In today’s global society, marriage and family often cross international borders. Even when people choose to make a home in one place, such as Connecticut, they may have ties in another country. When these marriages end in divorce, those ties could pull them outside of the United States. In other cases, other international interests or opportunities may lead to one parent  seeking to relocate overseas and not wanting to leave their child behind. If you are facing an international custody matter, you may be looking for more information regarding how the law treats such cases.

 Connecticut law regarding child custody and relocation

When a couple considers Connecticut their main residence, their divorce will likely fall under the jurisdiction of Connecticut courts. That would generally mean that Connecticut courts will also have jurisdiction over any child custody questions, even if one of the parents has citizenship in another country.

Determining what government’s laws control an international custody case is not always straightforward, however. Frequent travel and long stays in other countries may raise questions regarding a child’s residency.

Connecticut laws include many factors for a judge to consider when deciding custody matters, all meant to determine what is in the best interest of the child. These factors include, but are not limited to:

  • Each parent’s ability to understand and meet the needs of the child
  • The child’s relationship with each parent, siblings and other family members
  • The child’s developmental needs and temperament
  • Behavior by either parent meant to manipulate or coerce the process
  • The mental and physical health of all family members involved

In view of these requirements, relocating a child to another country is no minor consideration.
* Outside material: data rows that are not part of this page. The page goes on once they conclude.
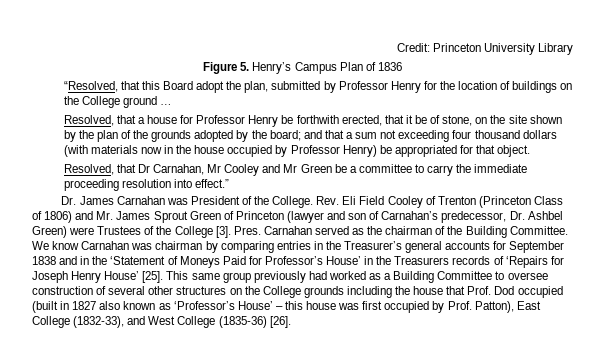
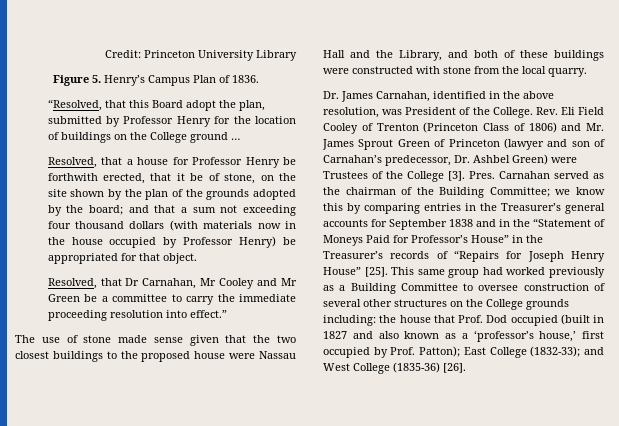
- Figure 5. Henry’s Campus Plan of 1836
+ Figure 5. Henry’s Campus Plan of 1836.
- Dr. James Carnahan was President of the College.
+ The use of stone made sense given that the two closest buildings to the proposed house were Nassau Hall and the Library, and both of these buildings were constructed with stone from the local quarry.
+ Dr. James Carnahan, identified in the above resolution, was President of the College.
- Carnahan served as the chairman of the Building Committee. We know Carnahan was chairman by comparing entries in the Treasurer’s general accounts for September 1838 and in the ‘Statement of Moneys Paid for Professor’s House’ in the Treasurers records of ‘Repairs for Joseph Henry House’ [25].
+ Carnahan served as the chairman of the Building Committee; we know this by comparing entries in the Treasurer’s general accounts for September 1838 and in the “Statement of Moneys Paid for Professor’s House” in the Treasurer’s records of “Repairs for Joseph Henry House” [25].
- This same group previously had worked as a Building Committee to oversee construction of several other structures on the College grounds including the house that Prof. Dod occupied (built in 1827 also known as ‘Professor’s House’ – this house was first occupied by Prof. Patton), East College (1832-33), and West College (1835-36) [26].
+ This same group had worked previously as a Building Committee to oversee construction of several other structures on the College grounds including: the house that Prof. Dod occupied (built in 1827 and also known as a ‘professor’s house,’ first occupied by Prof. Patton); East College (1832-33); and West College (1835-36) [26].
The parent seeking to relocate must prove to the court that it is in the child’s best interest to move so far from the place they call home. The parent may also have to assure the court that they will enforce and encourage any shared custody arrangement with the other parent, or help facilitate visitation. Failure to do so could invoke issues of international law.

International law and the Hague Abduction Convention

In certain situations, Connecticut courts may have to defer to international law regarding custody matters. The Hague Abduction Convention is an international treaty designed to protect children from international abduction by a parent and to enforce the local custody order where the child has been a habitual resident. The treaty enforces the idea that one nation should not interfere with the judicial system of another nation.
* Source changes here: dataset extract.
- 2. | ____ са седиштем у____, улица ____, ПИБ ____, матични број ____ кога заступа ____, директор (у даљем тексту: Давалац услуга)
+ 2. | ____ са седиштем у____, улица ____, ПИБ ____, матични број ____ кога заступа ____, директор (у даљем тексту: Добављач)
If one parent relocates a child to another country without permission from the court and the other parent, the other parent may decide to file a Hague Application to request that the child be returned. A return is not automatic, however. The two countries will review the case for certain factors, including:

  • Are both countries members of the convention? The agreement only applies to member countries.
  • Where is the child’s habitual residence? Sometimes this question is more complicated than it sounds. As noted above, families with international ties often travel between countries, and sometimes stay for long periods.
  • Does the child face physical or psychological harm if returned? Although the convention respects national sovereignty, it also looks out for the welfare of the child in question.
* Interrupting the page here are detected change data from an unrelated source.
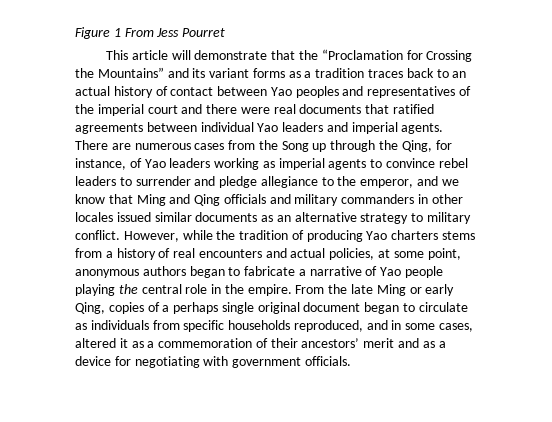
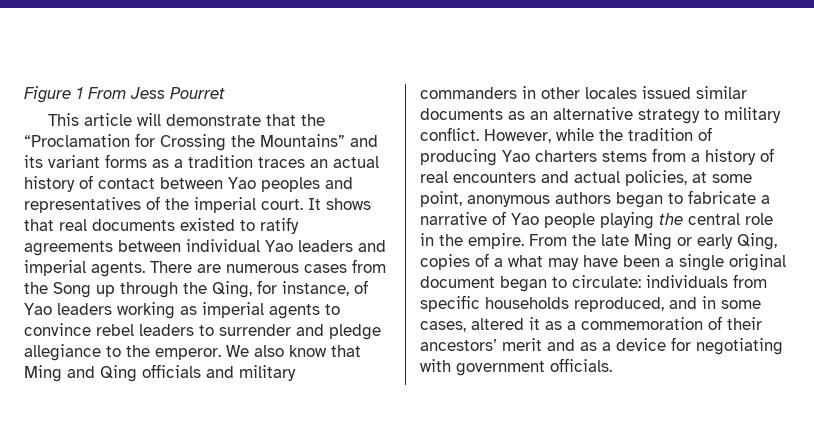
- This article will demonstrate that the “Proclamation for Crossing the Mountains” and its variant forms as a tradition traces back to an actual history of contact between Yao peoples and representatives of the imperial court and there were real documents that ratified agreements between individual Yao leaders and imperial agents.
+ This article will demonstrate that the “Proclamation for Crossing the Mountains” and its variant forms as a tradition traces an actual history of contact between Yao peoples and representatives of the imperial court. It shows that real documents existed to ratify agreements between individual Yao leaders and imperial agents.
- There are numerous cases from the Song up through the Qing, for instance, of Yao leaders working as imperial agents to convince rebel leaders to surrender and pledge allegiance to the emperor, and we know that Ming and Qing officials and military commanders in other locales issued similar documents as an alternative strategy to military conflict.
+ There are numerous cases from the Song up through the Qing, for instance, of Yao leaders working as imperial agents to convince rebel leaders to surrender and pledge allegiance to the emperor. We also know that Ming and Qing officials and military commanders in other locales issued similar documents as an alternative strategy to military conflict.
- From the late Ming or early Qing, copies of a perhaps single original document began to circulate as individuals from specific households reproduced, and in some cases, altered it as a commemoration of their ancestors’ merit and as a device for negotiating with government officials.
+ From the late Ming or early Qing, copies of a what may have been a single original document began to circulate: individuals from specific households reproduced, and in some cases, altered it as a commemoration of their ancestors’ merit and as a device for negotiating with government officials.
These are just a few examples of questions the governments may ask. The Convention partners have also agreed to create peaceful visitation and access between parents of different countries.

Connecticut courts could be asked to intervene in cases where a parent has taken a child out of the U.S. without permission or has failed to abide by shared custody or visitation agreements. They may also assist other countries when a parent brings a child into the U.S. from another country.

If a parent wishes to relocate to another country with their child after the court has granted an initial custody order, he or she must first seek a modification of that order. Otherwise, they may find themselves in violation of international law and risk losing their custodial rights.

Modifications of existing custody orders

Situations can change after a divorce in unforeseen ways. In some cases, courts must revisit custody issues long after they issue the initial custody order. Parents can seek a modification of their order for a variety of reasons, including:

  • One parent becomes ill
  • Significant changes in either the parent’s or child’s schedule or needs
  • One parent’s home becomes unsafe
  • A job change to a new location

Connecticut law’s main requirement for seeking a modification to custody is a substantial change in circumstances that is material to the child’s well-being. Although changes to visitation have a lower threshold, the courts have been adamant that a change to custody, whether physical or legal, must be based on a substantial change. See, e.g., Clougherty v. Clougherty, 162 Conn.App. 857, 133 A.3d 886 (2016). A move to another country would undoubtably qualify.

Child custody issues are complicated matters in Connecticut in the normal course. Questions of international custody only make them more difficult. If your custody matter extends beyond the U.S. border, you should consider entrusting your case to a family law attorney with international custody experience.